After the previous experience, we had accepted the risk to be able to test a major development release of a separate vendor product. We negotiated the contract to have on-site support so that the anticipated issues would be discovered and sent upstream quickly via employee back channels. This worked out very well because we wanted to pilot a solution early, which lead eventually lead to success at an enterprise scale.
If the responses to the above questions are satisfied it’s then time to schedule the demonstration. However, this should be continued under your conditions. Rather than having the vendor use their laptop or their own cloud instance, have the vendor demonstrate on your environment.
Request a trial license to the product, an engineering resource to be available, and begin implementing in the organization’s existing (or a sandbox) testing environment that already meets security compliance requirements. If there are any challenges during product set up, that resource should be there to assist. Document what causes the set up to fail to install. Is the product not working with SELinux, or requires SYSTEM user to function? Does that deviate from the documentation? Does your team have to lax security configurations and introduce weaknesses to have a working product?

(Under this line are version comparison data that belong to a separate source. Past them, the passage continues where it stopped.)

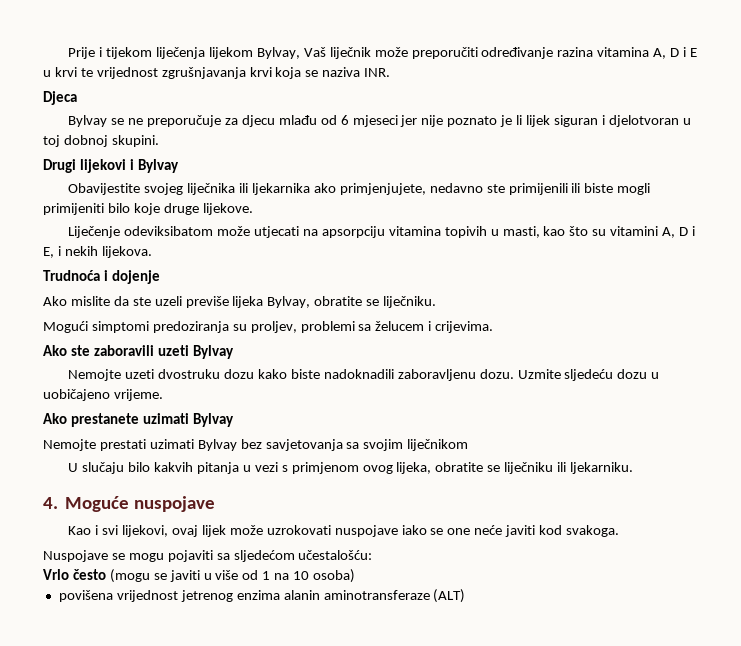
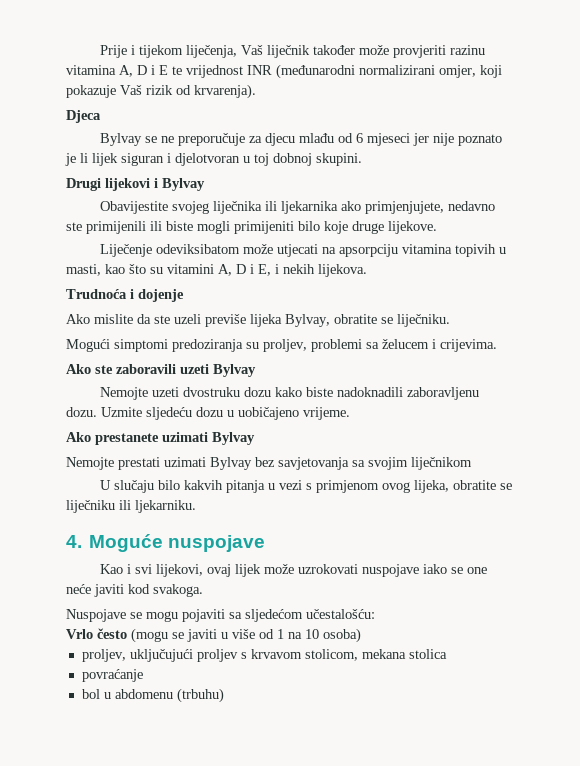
- Prije i tijekom liječenja lijekom Bylvay, Vaš liječnik može preporučiti određivanje razina vitamina A, D i E u krvi te vrijednost zgrušnjavanja krvi koja se naziva INR.
+ Prije i tijekom liječenja, Vaš liječnik također može provjeriti razinu vitamina A, D i E te vrijednost INR (međunarodni normalizirani omjer, koji pokazuje Vaš rizik od krvarenja).
- povišena vrijednost jetrenog enzima alanin aminotransferaze (ALT)
+ proljev, uključujući proljev s krvavom stolicom, mekana stolica
+ povraćanje
+ bol u abdomenu (trbuhu)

Your effort will determine if the vendor tested their product in a STIG’d environment. Your Information Assurance teams may appreciate this and even work with you on documenting the risks. Any assistance towards resolution with certifying and authorizing can be helpful.
This approach has helped my teams navigate through the pains and establish great relationships with vendors supporting the Government. The approach eliminated low quality tool selection along with low quality decision making. People don’t want their name tied to failed projects, and people don’t want to deal with failed integrations. This helps them and you.